Workplace early birds who prefer to put in their overtime hours before the start of the work day don't get the same recognition for their efforts as those who work later into the evening after most people have left the office, according to Management Recruiters International.
MRI, a Cleveland-based search and recruitment firm, polled office workers and their managers to find out which people received recognition for putting in extra time at the office.
"Despite the fact that putting in the extra time whether it be in the early hours of the morning or late at night potentially leads to greater productivity, workplace early birds do not reap the same rewards, promotions or acknowledgments for their efforts," said MRI president and CEO Allen Salikof.
"It's simply true that more notice is taken of people who work late than of people who come in early."
You don't really have to give notice
Giving two weeks' notice to quit is common, and workers seemingly forever have assumed they have to make such an announcement to management.

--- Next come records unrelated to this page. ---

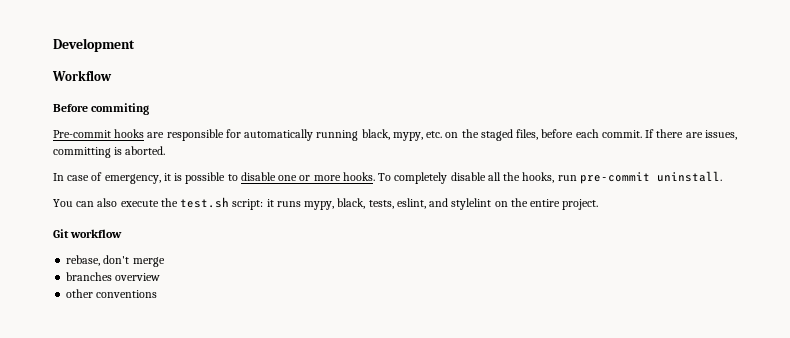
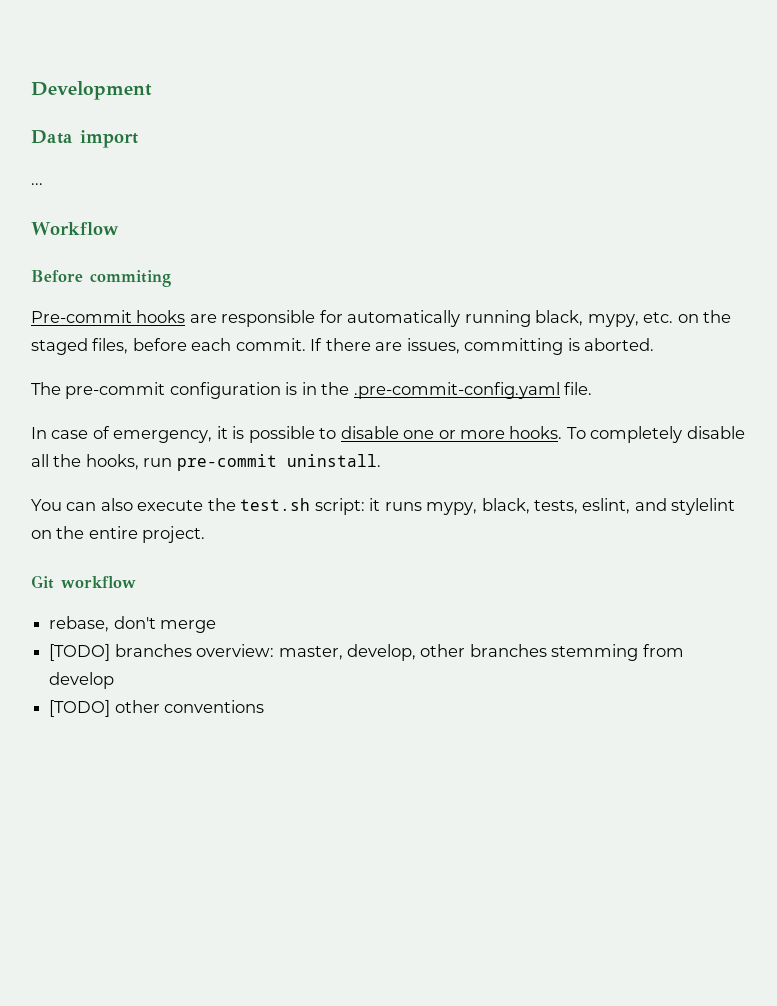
+ Data import
+ ...
+ The pre-commit configuration is in the .pre-commit-config.yaml file.
- branches overview
- other conventions
+ [TODO] branches overview: master, develop, other branches stemming from develop
+ [TODO] other conventions

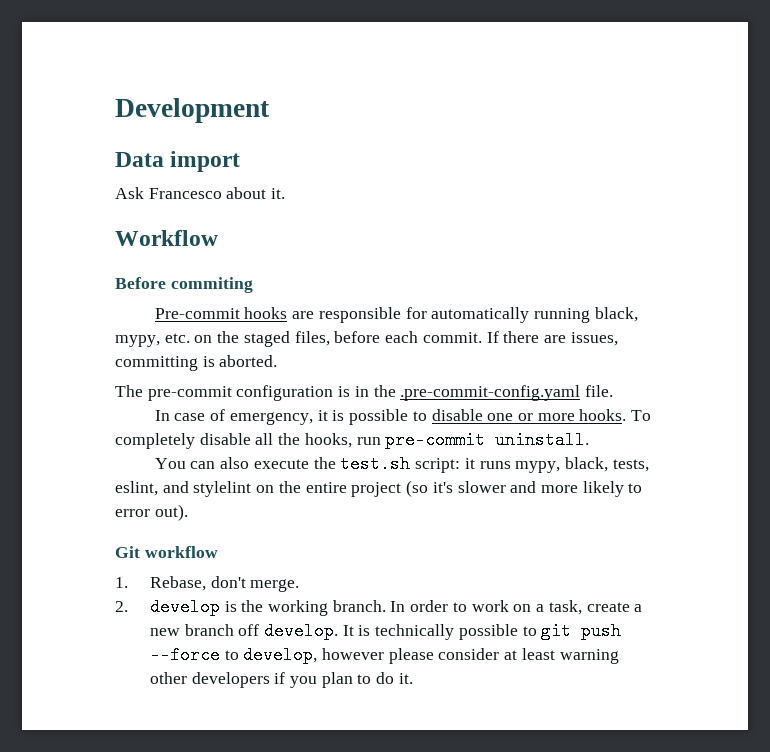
- ...
+ Ask Francesco about it.
- You can also execute the test.sh script: it runs mypy, black, tests, eslint, and stylelint on the entire project.
+ You can also execute the test.sh script: it runs mypy, black, tests, eslint, and stylelint on the entire project (so it's slower and more likely to error out).
  Git workflow
- rebase, don't merge
- [TODO] branches overview: master, develop, other branches stemming from develop
- [TODO] other conventions
+ 1. Rebase, don't merge.
+ 2. develop is the working branch. In order to work on a task, create a new branch off develop. It is technically possible to git push --force to develop, however please consider at least warning other developers if you plan to do it.

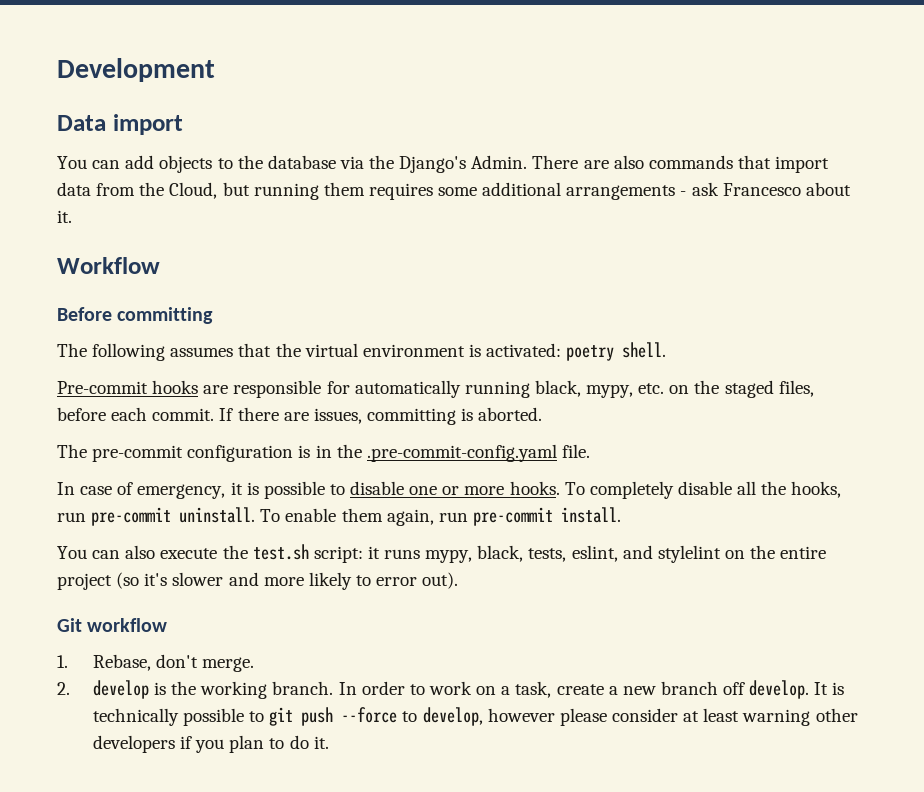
- Ask Francesco about it.
+ You can add objects to the database via the Django's Admin. There are also commands that import data from the Cloud, but running them requires some additional arrangements - ask Francesco about it.
- Before commiting
+ Before committing
+ The following assumes that the virtual environment is activated: poetry shell.
+ To enable them again, run pre-commit install.

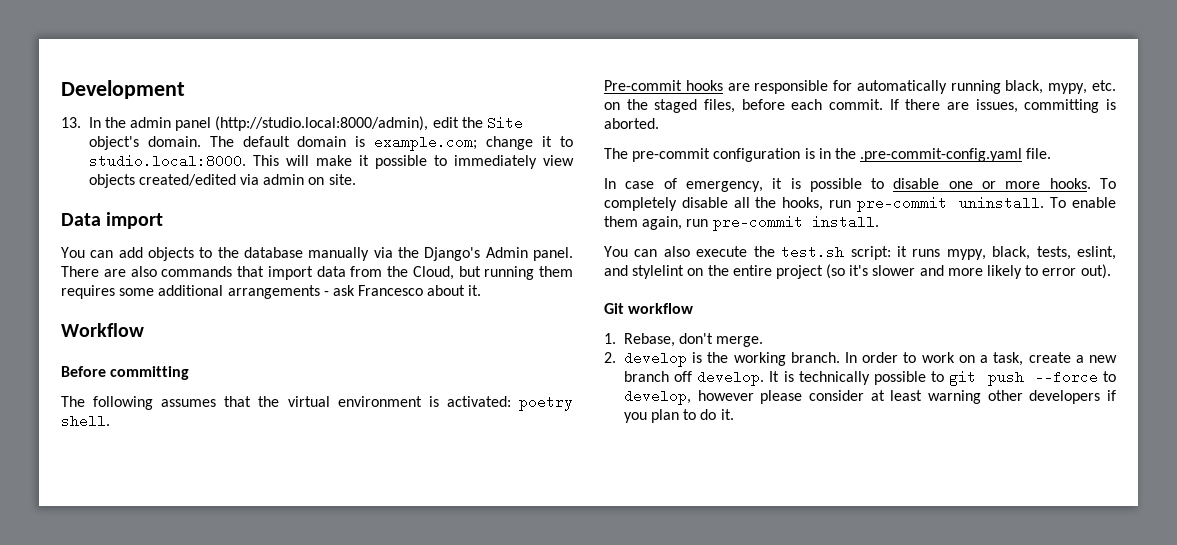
+ 13. In the admin panel (http://studio.local:8000/admin), edit the Site object's domain. The default domain is example.com; change it to studio.local:8000. This will make it possible to immediately view objects created/edited via admin on site.
- You can add objects to the database via the Django's Admin.
+ You can add objects to the database manually via the Django's Admin panel.

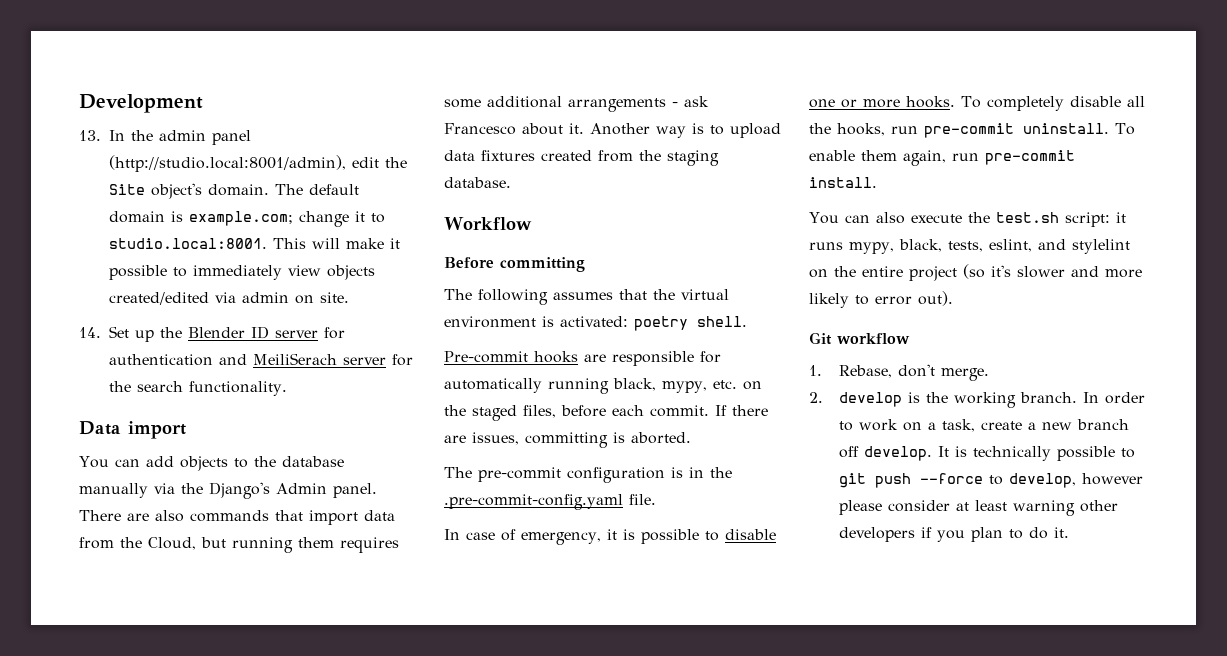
- 13. In the admin panel (http://studio.local:8000/admin), edit the Site object's domain.
+ 13. In the admin panel (http://studio.local:8001/admin), edit the Site object's domain.
- The default domain is example.com; change it to studio.local:8000. This will make it possible to immediately view objects created/edited via admin on site.
+ The default domain is example.com; change it to studio.local:8001. This will make it possible to immediately view objects created/edited via admin on site.
+ 14. Set up the Blender ID server for authentication and MeiliSerach server for the search functionality.
+ Another way is to upload data fixtures created from the staging database.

But Palmer Suk, owner of Snelling Personnel Services, a Tysons Corner, Va., recruiting firm, said that is certainly not the case legally. Just as management, in an at-will work arrangement, can fire anyone for any reason or no reason, as long as the dismissal is not based on illegal discrimination, so can a worker leave by simply quitting.
But Suk said that from "a career standpoint," there are good reasons to not be hasty about walking out the door. Even when a worker leaves with a sour taste about the employer, it is entirely conceivable that the worker might return there at some point.
"If you left on bad terms, you think, 'Why would I want to go back?' But it does happen. Time will heal all, and some issues are soon forgotten," Suk said.
"If you can, you want to do as little bridge-burning as possible. It's best to go out with your head up."